Revision comparison data:

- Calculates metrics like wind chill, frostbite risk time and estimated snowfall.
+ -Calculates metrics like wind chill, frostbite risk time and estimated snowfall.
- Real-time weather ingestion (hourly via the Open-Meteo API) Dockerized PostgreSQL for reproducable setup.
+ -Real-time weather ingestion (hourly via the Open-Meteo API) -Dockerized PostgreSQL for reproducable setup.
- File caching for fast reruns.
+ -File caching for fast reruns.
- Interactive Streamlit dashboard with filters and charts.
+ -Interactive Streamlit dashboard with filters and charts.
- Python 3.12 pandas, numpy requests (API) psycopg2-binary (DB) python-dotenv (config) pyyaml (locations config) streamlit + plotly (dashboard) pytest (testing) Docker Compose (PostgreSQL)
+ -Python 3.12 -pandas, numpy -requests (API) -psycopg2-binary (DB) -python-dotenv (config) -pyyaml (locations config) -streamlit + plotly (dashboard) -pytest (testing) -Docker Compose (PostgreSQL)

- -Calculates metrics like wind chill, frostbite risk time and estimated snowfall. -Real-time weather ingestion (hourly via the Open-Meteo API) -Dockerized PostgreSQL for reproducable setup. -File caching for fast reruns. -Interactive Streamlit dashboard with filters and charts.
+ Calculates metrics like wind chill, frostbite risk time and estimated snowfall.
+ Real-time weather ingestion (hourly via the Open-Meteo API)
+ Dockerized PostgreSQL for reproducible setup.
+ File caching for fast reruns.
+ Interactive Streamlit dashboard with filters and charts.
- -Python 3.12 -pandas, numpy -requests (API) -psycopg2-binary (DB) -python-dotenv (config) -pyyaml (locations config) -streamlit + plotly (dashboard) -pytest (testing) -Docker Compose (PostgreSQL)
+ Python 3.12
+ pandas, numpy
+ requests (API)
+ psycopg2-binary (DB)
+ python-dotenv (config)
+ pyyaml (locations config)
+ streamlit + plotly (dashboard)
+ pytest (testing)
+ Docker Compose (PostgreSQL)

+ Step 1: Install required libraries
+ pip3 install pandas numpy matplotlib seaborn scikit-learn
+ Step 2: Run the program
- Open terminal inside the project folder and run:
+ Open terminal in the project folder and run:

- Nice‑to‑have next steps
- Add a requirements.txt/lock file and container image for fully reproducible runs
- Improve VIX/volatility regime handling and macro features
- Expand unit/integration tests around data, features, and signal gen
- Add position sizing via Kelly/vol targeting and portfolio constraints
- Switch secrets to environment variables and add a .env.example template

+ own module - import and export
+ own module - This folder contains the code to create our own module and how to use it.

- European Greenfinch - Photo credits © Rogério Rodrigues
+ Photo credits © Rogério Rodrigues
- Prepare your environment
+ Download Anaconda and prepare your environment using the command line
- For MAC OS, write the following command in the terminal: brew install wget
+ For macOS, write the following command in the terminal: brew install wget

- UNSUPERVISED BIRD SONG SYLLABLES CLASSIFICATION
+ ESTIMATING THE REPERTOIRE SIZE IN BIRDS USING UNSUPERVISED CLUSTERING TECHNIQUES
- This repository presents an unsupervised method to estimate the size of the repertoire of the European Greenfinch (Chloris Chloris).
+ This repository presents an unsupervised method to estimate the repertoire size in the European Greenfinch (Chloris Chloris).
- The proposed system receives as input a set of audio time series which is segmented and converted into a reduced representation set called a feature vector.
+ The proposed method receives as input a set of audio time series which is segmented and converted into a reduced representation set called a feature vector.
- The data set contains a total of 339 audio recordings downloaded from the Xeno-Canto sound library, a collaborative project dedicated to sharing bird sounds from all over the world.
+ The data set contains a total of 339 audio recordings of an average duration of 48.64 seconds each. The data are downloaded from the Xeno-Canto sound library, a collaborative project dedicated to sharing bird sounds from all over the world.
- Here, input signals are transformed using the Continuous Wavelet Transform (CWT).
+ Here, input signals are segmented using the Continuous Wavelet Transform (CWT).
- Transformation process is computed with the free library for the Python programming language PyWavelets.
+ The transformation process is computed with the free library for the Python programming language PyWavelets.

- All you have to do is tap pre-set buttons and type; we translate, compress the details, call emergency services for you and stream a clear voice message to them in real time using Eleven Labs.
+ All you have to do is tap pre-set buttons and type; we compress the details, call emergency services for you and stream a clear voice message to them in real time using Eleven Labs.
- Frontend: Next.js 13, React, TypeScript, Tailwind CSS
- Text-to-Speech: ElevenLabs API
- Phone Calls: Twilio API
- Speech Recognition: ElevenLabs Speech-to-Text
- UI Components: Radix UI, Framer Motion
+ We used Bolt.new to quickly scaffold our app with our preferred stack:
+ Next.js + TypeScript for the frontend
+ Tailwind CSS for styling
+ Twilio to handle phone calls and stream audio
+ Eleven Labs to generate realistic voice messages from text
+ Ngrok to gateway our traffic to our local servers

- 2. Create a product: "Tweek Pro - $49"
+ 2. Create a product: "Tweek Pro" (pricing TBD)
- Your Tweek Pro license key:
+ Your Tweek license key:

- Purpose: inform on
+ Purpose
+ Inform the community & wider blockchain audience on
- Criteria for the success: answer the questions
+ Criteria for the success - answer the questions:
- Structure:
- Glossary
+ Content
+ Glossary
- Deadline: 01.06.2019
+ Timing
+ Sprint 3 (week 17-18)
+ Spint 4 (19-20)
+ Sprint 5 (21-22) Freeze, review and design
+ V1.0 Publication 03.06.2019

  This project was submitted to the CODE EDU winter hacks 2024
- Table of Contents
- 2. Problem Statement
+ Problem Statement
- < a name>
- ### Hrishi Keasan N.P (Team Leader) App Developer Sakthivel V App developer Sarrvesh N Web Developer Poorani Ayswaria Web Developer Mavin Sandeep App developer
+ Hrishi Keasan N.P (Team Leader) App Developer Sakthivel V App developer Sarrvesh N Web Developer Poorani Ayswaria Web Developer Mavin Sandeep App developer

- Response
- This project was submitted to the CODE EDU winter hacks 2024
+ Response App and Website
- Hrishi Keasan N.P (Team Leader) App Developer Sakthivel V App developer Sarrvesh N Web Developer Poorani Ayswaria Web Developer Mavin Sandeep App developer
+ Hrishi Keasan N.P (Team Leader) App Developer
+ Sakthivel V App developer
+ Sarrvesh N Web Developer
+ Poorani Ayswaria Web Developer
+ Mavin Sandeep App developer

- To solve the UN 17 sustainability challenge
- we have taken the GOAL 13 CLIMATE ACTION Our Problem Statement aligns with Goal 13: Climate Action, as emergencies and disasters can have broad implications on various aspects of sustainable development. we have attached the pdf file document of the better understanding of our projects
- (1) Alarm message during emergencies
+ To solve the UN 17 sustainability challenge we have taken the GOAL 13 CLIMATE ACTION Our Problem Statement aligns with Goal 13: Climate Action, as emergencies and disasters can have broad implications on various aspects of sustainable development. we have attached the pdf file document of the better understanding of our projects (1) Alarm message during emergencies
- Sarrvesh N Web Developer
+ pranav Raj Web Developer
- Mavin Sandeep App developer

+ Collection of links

**Task brief:**
The records need to be reproduced in their entirety, word for word.

**Solution for this problem:**
- Calculates metrics like wind chill, frostbite risk time and estimated snowfall.
+ -Calculates metrics like wind chill, frostbite risk time and estimated snowfall.
- Real-time weather ingestion (hourly via the Open-Meteo API) Dockerized PostgreSQL for reproducable setup.
+ -Real-time weather ingestion (hourly via the Open-Meteo API) -Dockerized PostgreSQL for reproducable setup.
- File caching for fast reruns.
+ -File caching for fast reruns.
- Interactive Streamlit dashboard with filters and charts.
+ -Interactive Streamlit dashboard with filters and charts.
- Python 3.12 pandas, numpy requests (API) psycopg2-binary (DB) python-dotenv (config) pyyaml (locations config) streamlit + plotly (dashboard) pytest (testing) Docker Compose (PostgreSQL)
+ -Python 3.12 -pandas, numpy -requests (API) -psycopg2-binary (DB) -python-dotenv (config) -pyyaml (locations config) -streamlit + plotly (dashboard) -pytest (testing) -Docker Compose (PostgreSQL)

- -Calculates metrics like wind chill, frostbite risk time and estimated snowfall. -Real-time weather ingestion (hourly via the Open-Meteo API) -Dockerized PostgreSQL for reproducable setup. -File caching for fast reruns. -Interactive Streamlit dashboard with filters and charts.
+ Calculates metrics like wind chill, frostbite risk time and estimated snowfall.
+ Real-time weather ingestion (hourly via the Open-Meteo API)
+ Dockerized PostgreSQL for reproducible setup.
+ File caching for fast reruns.
+ Interactive Streamlit dashboard with filters and charts.
- -Python 3.12 -pandas, numpy -requests (API) -psycopg2-binary (DB) -python-dotenv (config) -pyyaml (locations config) -streamlit + plotly (dashboard) -pytest (testing) -Docker Compose (PostgreSQL)
+ Python 3.12
+ pandas, numpy
+ requests (API)
+ psycopg2-binary (DB)
+ python-dotenv (config)
+ pyyaml (locations config)
+ streamlit + plotly (dashboard)
+ pytest (testing)
+ Docker Compose (PostgreSQL)

+ Step 1: Install required libraries
+ pip3 install pandas numpy matplotlib seaborn scikit-learn
+ Step 2: Run the program
- Open terminal inside the project folder and run:
+ Open terminal in the project folder and run:

- Nice‑to‑have next steps
- Add a requirements.txt/lock file and container image for fully reproducible runs
- Improve VIX/volatility regime handling and macro features
- Expand unit/integration tests around data, features, and signal gen
- Add position sizing via Kelly/vol targeting and portfolio constraints
- Switch secrets to environment variables and add a .env.example template

+ own module - import and export
+ own module - This folder contains the code to create our own module and how to use it.

- European Greenfinch - Photo credits © Rogério Rodrigues
+ Photo credits © Rogério Rodrigues
- Prepare your environment
+ Download Anaconda and prepare your environment using the command line
- For MAC OS, write the following command in the terminal: brew install wget
+ For macOS, write the following command in the terminal: brew install wget

- UNSUPERVISED BIRD SONG SYLLABLES CLASSIFICATION
+ ESTIMATING THE REPERTOIRE SIZE IN BIRDS USING UNSUPERVISED CLUSTERING TECHNIQUES
- This repository presents an unsupervised method to estimate the size of the repertoire of the European Greenfinch (Chloris Chloris).
+ This repository presents an unsupervised method to estimate the repertoire size in the European Greenfinch (Chloris Chloris).
- The proposed system receives as input a set of audio time series which is segmented and converted into a reduced representation set called a feature vector.
+ The proposed method receives as input a set of audio time series which is segmented and converted into a reduced representation set called a feature vector.
- The data set contains a total of 339 audio recordings downloaded from the Xeno-Canto sound library, a collaborative project dedicated to sharing bird sounds from all over the world.
+ The data set contains a total of 339 audio recordings of an average duration of 48.64 seconds each. The data are downloaded from the Xeno-Canto sound library, a collaborative project dedicated to sharing bird sounds from all over the world.
- Here, input signals are transformed using the Continuous Wavelet Transform (CWT).
+ Here, input signals are segmented using the Continuous Wavelet Transform (CWT).
- Transformation process is computed with the free library for the Python programming language PyWavelets.
+ The transformation process is computed with the free library for the Python programming language PyWavelets.

- All you have to do is tap pre-set buttons and type; we translate, compress the details, call emergency services for you and stream a clear voice message to them in real time using Eleven Labs.
+ All you have to do is tap pre-set buttons and type; we compress the details, call emergency services for you and stream a clear voice message to them in real time using Eleven Labs.
- Frontend: Next.js 13, React, TypeScript, Tailwind CSS
- Text-to-Speech: ElevenLabs API
- Phone Calls: Twilio API
- Speech Recognition: ElevenLabs Speech-to-Text
- UI Components: Radix UI, Framer Motion
+ We used Bolt.new to quickly scaffold our app with our preferred stack:
+ Next.js + TypeScript for the frontend
+ Tailwind CSS for styling
+ Twilio to handle phone calls and stream audio
+ Eleven Labs to generate realistic voice messages from text
+ Ngrok to gateway our traffic to our local servers

- 2. Create a product: "Tweek Pro - $49"
+ 2. Create a product: "Tweek Pro" (pricing TBD)
- Your Tweek Pro license key:
+ Your Tweek license key:

- Purpose: inform on
+ Purpose
+ Inform the community & wider blockchain audience on
- Criteria for the success: answer the questions
+ Criteria for the success - answer the questions:
- Structure:
- Glossary
+ Content
+ Glossary
- Deadline: 01.06.2019
+ Timing
+ Sprint 3 (week 17-18)
+ Spint 4 (19-20)
+ Sprint 5 (21-22) Freeze, review and design
+ V1.0 Publication 03.06.2019

  This project was submitted to the CODE EDU winter hacks 2024
- Table of Contents
- 2. Problem Statement
+ Problem Statement
- < a name>
- ### Hrishi Keasan N.P (Team Leader) App Developer Sakthivel V App developer Sarrvesh N Web Developer Poorani Ayswaria Web Developer Mavin Sandeep App developer
+ Hrishi Keasan N.P (Team Leader) App Developer Sakthivel V App developer Sarrvesh N Web Developer Poorani Ayswaria Web Developer Mavin Sandeep App developer

- Response
- This project was submitted to the CODE EDU winter hacks 2024
+ Response App and Website
- Hrishi Keasan N.P (Team Leader) App Developer Sakthivel V App developer Sarrvesh N Web Developer Poorani Ayswaria Web Developer Mavin Sandeep App developer
+ Hrishi Keasan N.P (Team Leader) App Developer
+ Sakthivel V App developer
+ Sarrvesh N Web Developer
+ Poorani Ayswaria Web Developer
+ Mavin Sandeep App developer

- To solve the UN 17 sustainability challenge
- we have taken the GOAL 13 CLIMATE ACTION Our Problem Statement aligns with Goal 13: Climate Action, as emergencies and disasters can have broad implications on various aspects of sustainable development. we have attached the pdf file document of the better understanding of our projects
- (1) Alarm message during emergencies
+ To solve the UN 17 sustainability challenge we have taken the GOAL 13 CLIMATE ACTION Our Problem Statement aligns with Goal 13: Climate Action, as emergencies and disasters can have broad implications on various aspects of sustainable development. we have attached the pdf file document of the better understanding of our projects (1) Alarm message during emergencies
- Sarrvesh N Web Developer
+ pranav Raj Web Developer
- Mavin Sandeep App developer

+ Collection of links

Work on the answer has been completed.